Custom analyzer weirdness with 0.11.3

dburkes · May 4, 2007, 12:34am

Hi-

I was previously using 0.11.4, and I wrote my own analyzer. Everything
worked fine.

When I took the system to production, 0.11.4 starting failing updating
the index, complaining that files were missing. The failure always
happened on the same model document, and was completely reproducible.
This failure looked a lot like the one described at
Constant 0.11.4 Errors - Ferret - Ruby-Forum.

I reverted to 0.11.3, and all my model documents index fine (over 3M
documents). However, as I later found out, my custom analyzer was
returning bogus data, so the index as currently built is useless.

What I observe is that, if I specify a custom analyzer using the
:analyzer option to acts_as_ferret, the calls to my custom analyzer are
fine when using Ferret 0.11.4. However, when I reverted back to 0.11.3,
calls to my analyzer’s token_stream method always have a blank string.
That is, the “input” parameter to
http://ferret.davebalmain.com/api/classes/Ferret/Analysis/Analyzer.html#M000324
is always a blank string. The field_name parameter is correct for both
0.11.4 and 0.11.3.

So, now, I’m in a bad situation. My custom analyzer works with 0.11.4,
but 0.11.4 fails to index my corpus. 0.11.3 will index my entire
corpus, but my custom analyzer fails, apparently due to some calling
convention differences between 0.11.3 and 0.11.4.

Does this ring a bell to anyone? I’m stuck and I would appreciate any
help I can get.

Best Regards,

Danny

dburkes · May 4, 2007, 10:19am

On Fri, May 04, 2007 at 12:34:38AM +0200, Danny B. wrote:

Hi-

I was previously using 0.11.4, and I wrote my own analyzer. Everything
worked fine.

When I took the system to production, 0.11.4 starting failing updating
the index, complaining that files were missing. The failure always
happened on the same model document, and was completely reproducible.
This failure looked a lot like the one described at
Constant 0.11.4 Errors - Ferret - Ruby-Forum.

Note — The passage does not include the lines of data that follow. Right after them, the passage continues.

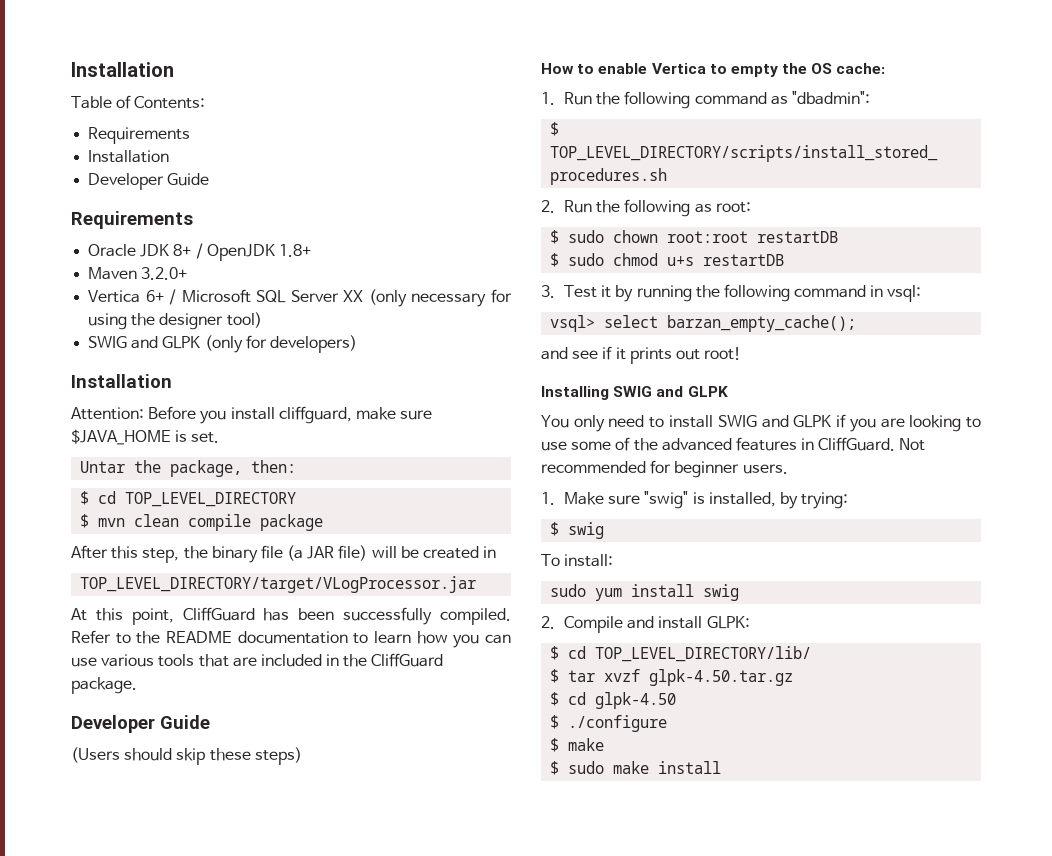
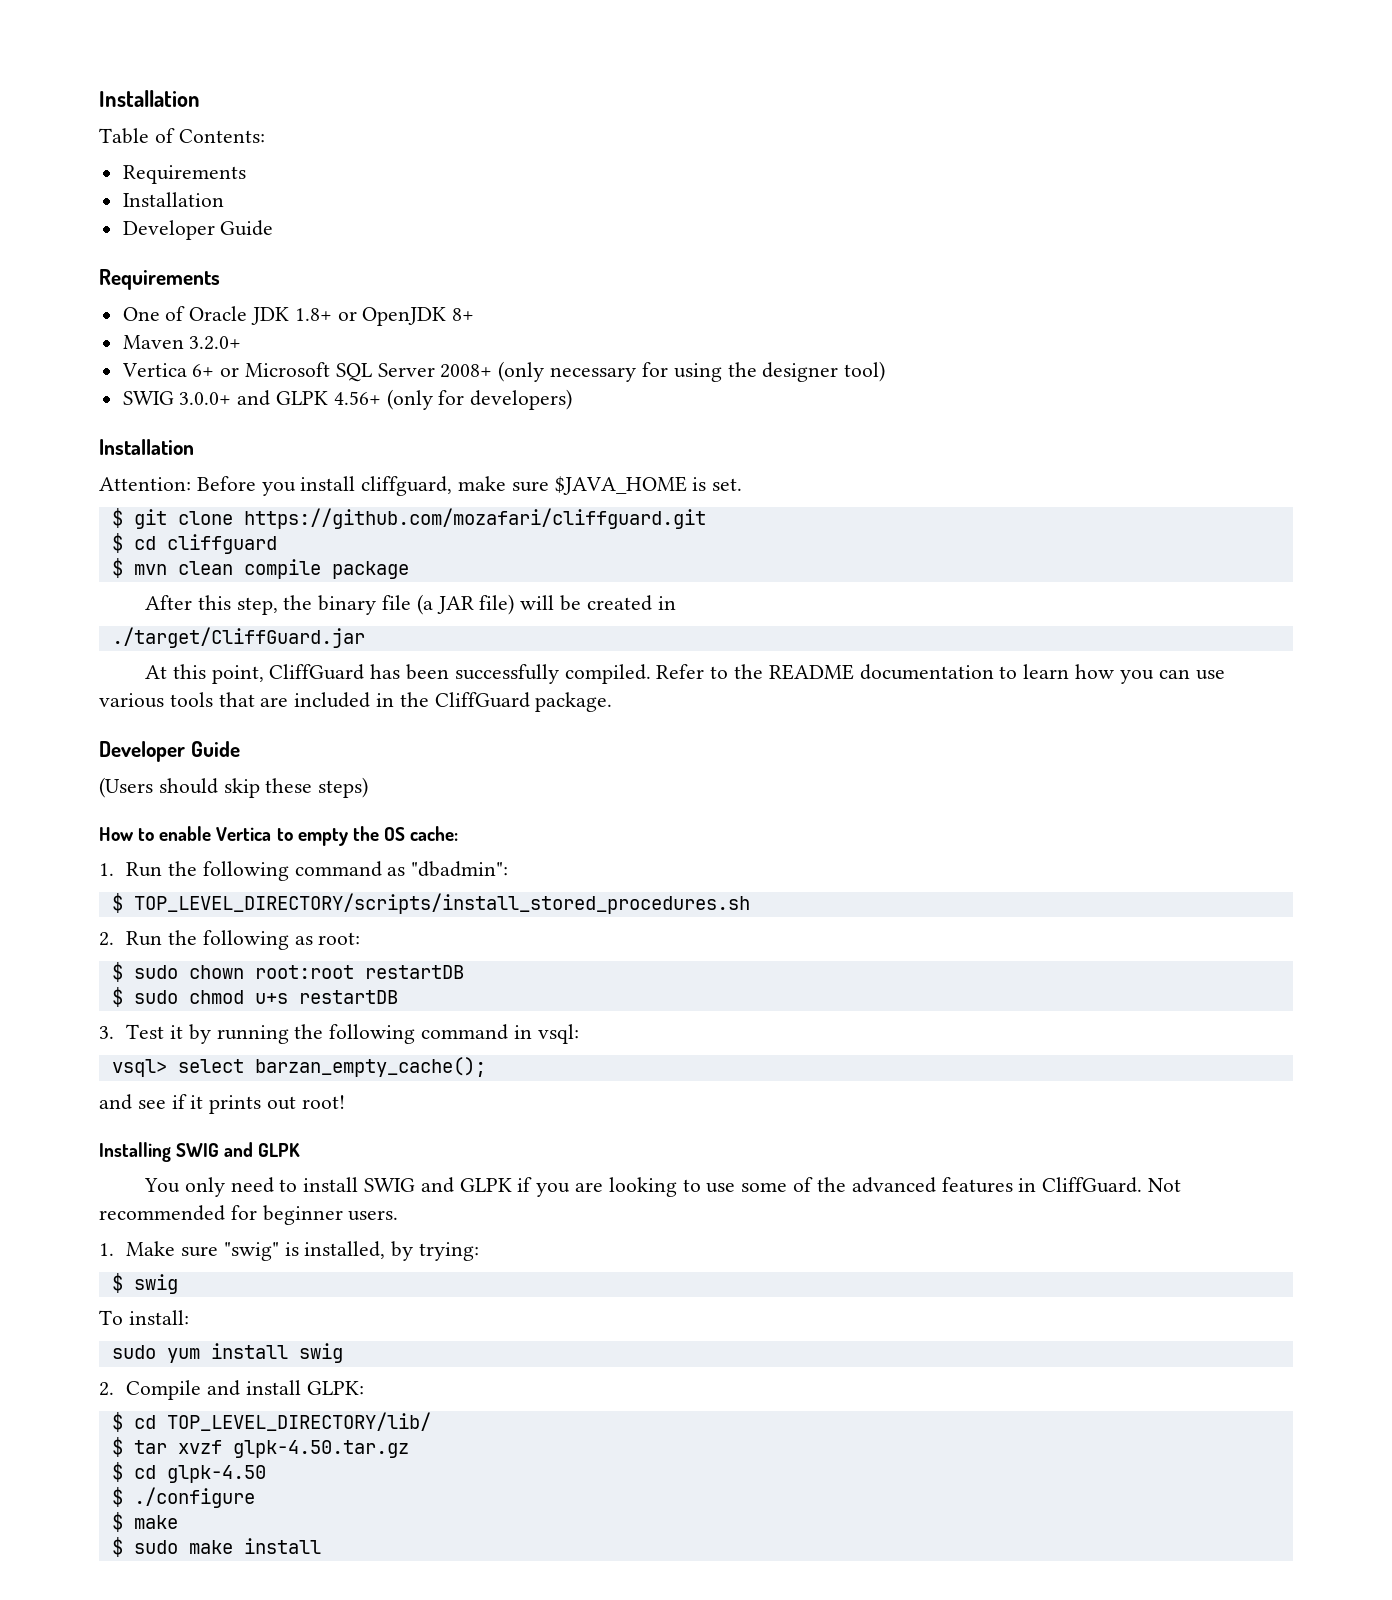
- Oracle JDK 8+ / OpenJDK 1.8+
+ One of Oracle JDK 1.8+ or OpenJDK 8+
- Vertica 6+ / Microsoft SQL Server XX (only necessary for using the designer tool)
+ Vertica 6+ or Microsoft SQL Server 2008+ (only necessary for using the designer tool)
- SWIG and GLPK (only for developers)
+ SWIG 3.0.0+ and GLPK 4.56+ (only for developers)
- Untar the package, then:
- $ cd TOP_LEVEL_DIRECTORY
+ $ git clone https://github.com/mozafari/cliffguard.git
+ $ cd cliffguard
- TOP_LEVEL_DIRECTORY/target/VLogProcessor.jar
+ ./target/CliffGuard.jar

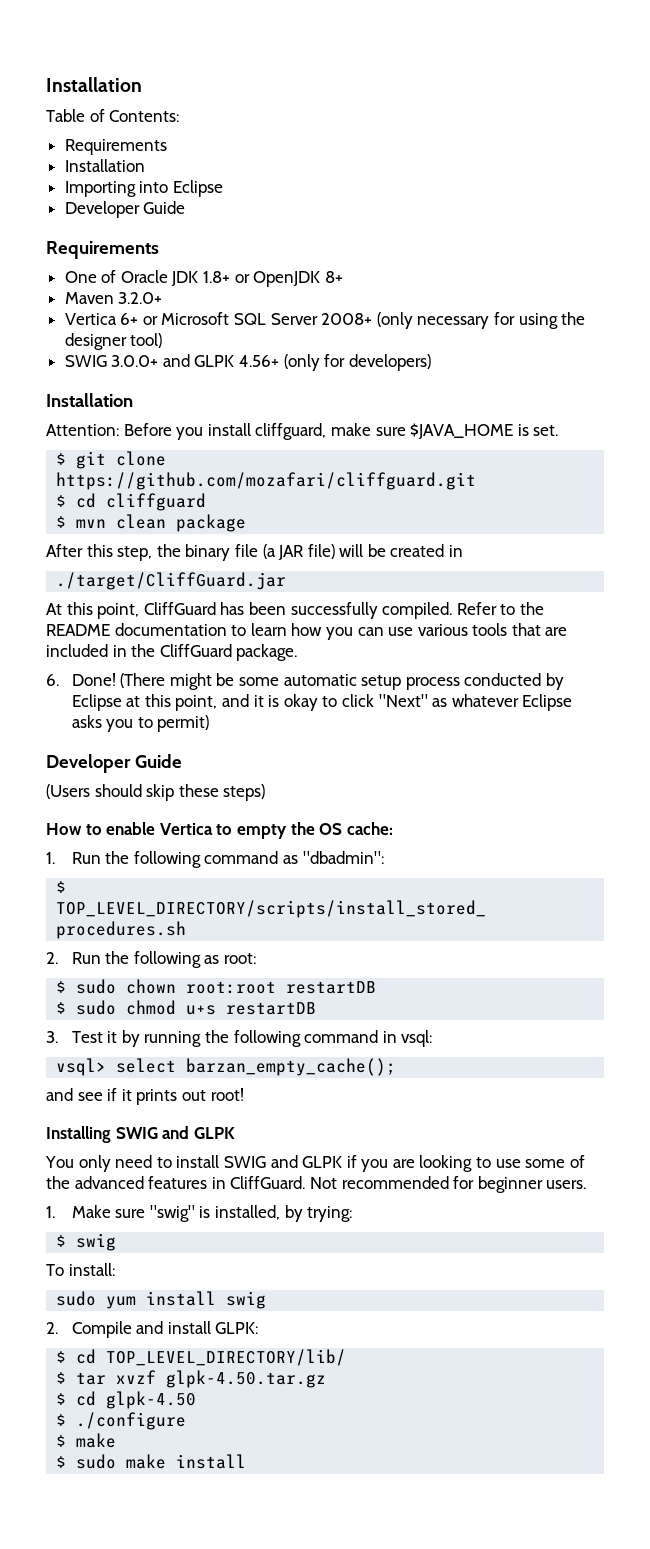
+ Importing into Eclipse
- $ mvn clean compile package
+ $ mvn clean package
+ 6. Done! (There might be some automatic setup process conducted by Eclipse at this point, and it is okay to click "Next" as whatever Eclipse asks you to permit)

Bad you still have this problem. Did you try to run Ferret’s unit tests
on that Mac?

is always a blank string. The field_name parameter is correct for both
0.11.4 and 0.11.3.

There was a conversation about this issue here right before 0.11.4 was
released, where Dave explains what is happening:
http://www.ruby-forum.com/topic/103004#231032

I’m not sure but maybe with the help of that posting you could change
your
analyzer to work with 0.11.3…

jens

–
Jens Krämer
webit! Gesellschaft für neue Medien mbH
Schnorrstraße 76 | 01069 Dresden
Telefon +49 351 46766-0 | Telefax +49 351 46766-66
[email protected] | www.webit.de

Amtsgericht Dresden | HRB 15422
GF Sven Haubold, Hagen Malessa

dburkes · May 4, 2007, 3:27pm

When I took the system to production, 0.11.4 starting failing updating
the index, complaining that files were missing. The failure always
happened on the same model document, and was completely reproducible.
This failure looked a lot like the one described at
Constant 0.11.4 Errors - Ferret - Ruby-Forum.

Bad you still have this problem. Did you try to run Ferret’s unit tests
on that Mac?

I didn’t, but what I am describing here is a different problem than the
one I previously described on OS X
(Mongrel segfaults - Ferret - Ruby-Forum). This new bug occurs in our
production environment, running on Ubuntu 6.10.

is always a blank string. The field_name parameter is correct for both
0.11.4 and 0.11.3.

There was a conversation about this issue here right before 0.11.4 was
released, where Dave explains what is happening:
Trouble with PerFieldAnalyzer - Ferret - Ruby-Forum

I’m not sure but maybe with the help of that posting you could change
your
analyzer to work with 0.11.3…

Thanks, I’ve read that thread and I think I understand what I need to do
to get my custom analyzer working with 0.11.3. I’ll go that route for
now.

Thanks for your help!

Best Regards,

Danny